The profile of the teeth and ramps (curved insets cut into the outer face of the sprockets at interval) are designed for smooth gear change. The tooth profile on cassettes from different manufacturers can be seen to differ subtly. It is important for the tooth profile to remain the same for as long as possible. Abrasion slowly changes the profile over thousands of miles or with heavy use, and the chain links modify along with it by stretching and wear. A new chain on a worn cassette will slip. The ramps cut into the face of the sprockets were developed some decades ago to correspond with the introduction of index shifting. Ramps facilitate smooth down gear change (moving up to a larger sprocket).
Because the rear mech is sprung tensioned, cable tension is required for holding the rear mech in position after each gear change. The relaxed sprung position for the rear mech on conventional cycles deposits the chain into top gear (small sprocket). This is the home position for the rear mech. If the rear mech cable snaps or loosens whilst riding, the rear mech relaxes and chain drops to the small sprocket. To get over the problem of smooth chain transfer against rear mech tension onto a larger sprocket, a series of curved stepped insets are cut into the outer face of the sprockets. When the chain is pulled over, these inset ramps permits a smoother hop onto the adjacent larger sprocket.

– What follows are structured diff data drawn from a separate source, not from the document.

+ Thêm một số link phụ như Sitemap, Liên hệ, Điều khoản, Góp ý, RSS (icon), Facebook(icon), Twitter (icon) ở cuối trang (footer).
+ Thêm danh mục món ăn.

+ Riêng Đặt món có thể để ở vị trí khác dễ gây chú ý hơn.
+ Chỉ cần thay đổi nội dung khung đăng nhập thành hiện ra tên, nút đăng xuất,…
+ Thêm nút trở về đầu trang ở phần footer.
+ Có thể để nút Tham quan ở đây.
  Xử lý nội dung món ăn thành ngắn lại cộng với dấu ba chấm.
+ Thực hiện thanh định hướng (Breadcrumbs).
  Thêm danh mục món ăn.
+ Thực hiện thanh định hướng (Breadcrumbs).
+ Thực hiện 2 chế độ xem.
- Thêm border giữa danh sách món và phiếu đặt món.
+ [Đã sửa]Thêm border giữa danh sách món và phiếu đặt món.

The smoother shifting of the chain to a larger sprocket is made easier because the chain grabs the teeth of the larger sprocket prior to letting go of the teeth on the smaller adjacent sprocket. The profile of specific teeth on each sprocket facilitates the action. The three main manufacturers trademarked their own brand of downshifting for marketing purposes. Names such as Shimano Hyperglide, SRAM OpenGlide and Campagnolo UltraDrive have been promoted for many years.

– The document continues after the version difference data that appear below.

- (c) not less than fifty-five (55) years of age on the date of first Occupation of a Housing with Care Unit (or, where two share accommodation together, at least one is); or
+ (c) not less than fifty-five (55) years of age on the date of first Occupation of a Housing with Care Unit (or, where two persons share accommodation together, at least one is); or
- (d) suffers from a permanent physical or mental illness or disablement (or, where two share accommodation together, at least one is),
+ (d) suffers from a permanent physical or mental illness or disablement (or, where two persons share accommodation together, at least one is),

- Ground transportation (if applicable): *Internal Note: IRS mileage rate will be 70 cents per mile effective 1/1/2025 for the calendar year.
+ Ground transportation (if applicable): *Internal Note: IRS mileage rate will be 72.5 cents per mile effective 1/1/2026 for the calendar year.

Cassettes of higher quality are commonly manufactured so that the larger sprockets are held together by rivets onto an aluminium alloy spline. The use of aluminium alloy as a spline platform saves a little weight that contributes to keeping a cycle as light as it can be. They then form one block of several sprockets. The smaller sprockets are individual and light enough to remain steel alloy. There are some cassettes however that are made up of individual sprockets.
Cassettes and freewheels.
The individual and block sprockets have inner grooves or female slots (splines) that match corresponding male spines on the free hub body and thus can only be slipped onto the free hub in one correct position. The cassette is one of two similar gear change mechanisms used on cycles. The other is a freewheel. A freewheel is commonly used on entry level and budget cycles, and have smaller numbers of sprockets (5, 6, 7 or occasionally 8) in one block.

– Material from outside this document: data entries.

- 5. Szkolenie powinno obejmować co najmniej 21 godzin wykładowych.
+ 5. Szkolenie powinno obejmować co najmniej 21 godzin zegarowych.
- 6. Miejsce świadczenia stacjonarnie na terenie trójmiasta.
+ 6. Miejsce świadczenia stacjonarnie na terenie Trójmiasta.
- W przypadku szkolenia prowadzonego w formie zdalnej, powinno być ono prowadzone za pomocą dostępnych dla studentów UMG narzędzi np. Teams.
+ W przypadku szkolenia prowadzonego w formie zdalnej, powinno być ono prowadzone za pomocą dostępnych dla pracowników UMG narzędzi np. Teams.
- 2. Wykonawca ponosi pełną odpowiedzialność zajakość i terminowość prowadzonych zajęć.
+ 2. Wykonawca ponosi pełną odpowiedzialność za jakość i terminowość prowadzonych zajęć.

They have no wheel bearing system internally and only have tiny bearings as part of its ratchet system for freewheeling. A freewheel attaches to the wheel hub by threading onto it. It is not supported by the axle. This means it is not as structurally strong as a free hub device which is adding to the bearing capacity of the wheel hub by having its own bearings acting as part of the wheel bearings.
With budget cassettes and freewheels that use ordinary steel, it is important to keep them clean and dry as rust can form over time. This just adds to abrasion which then affects the grip of the chain. With chromoly cassettes, using a flossing action (rotating the cassette using the edge of a cloth between the sprockets), will remove most dirt and debris as most dirt collects between the sprockets rather than between teeth. A cassette does not need to be oiled like a chain.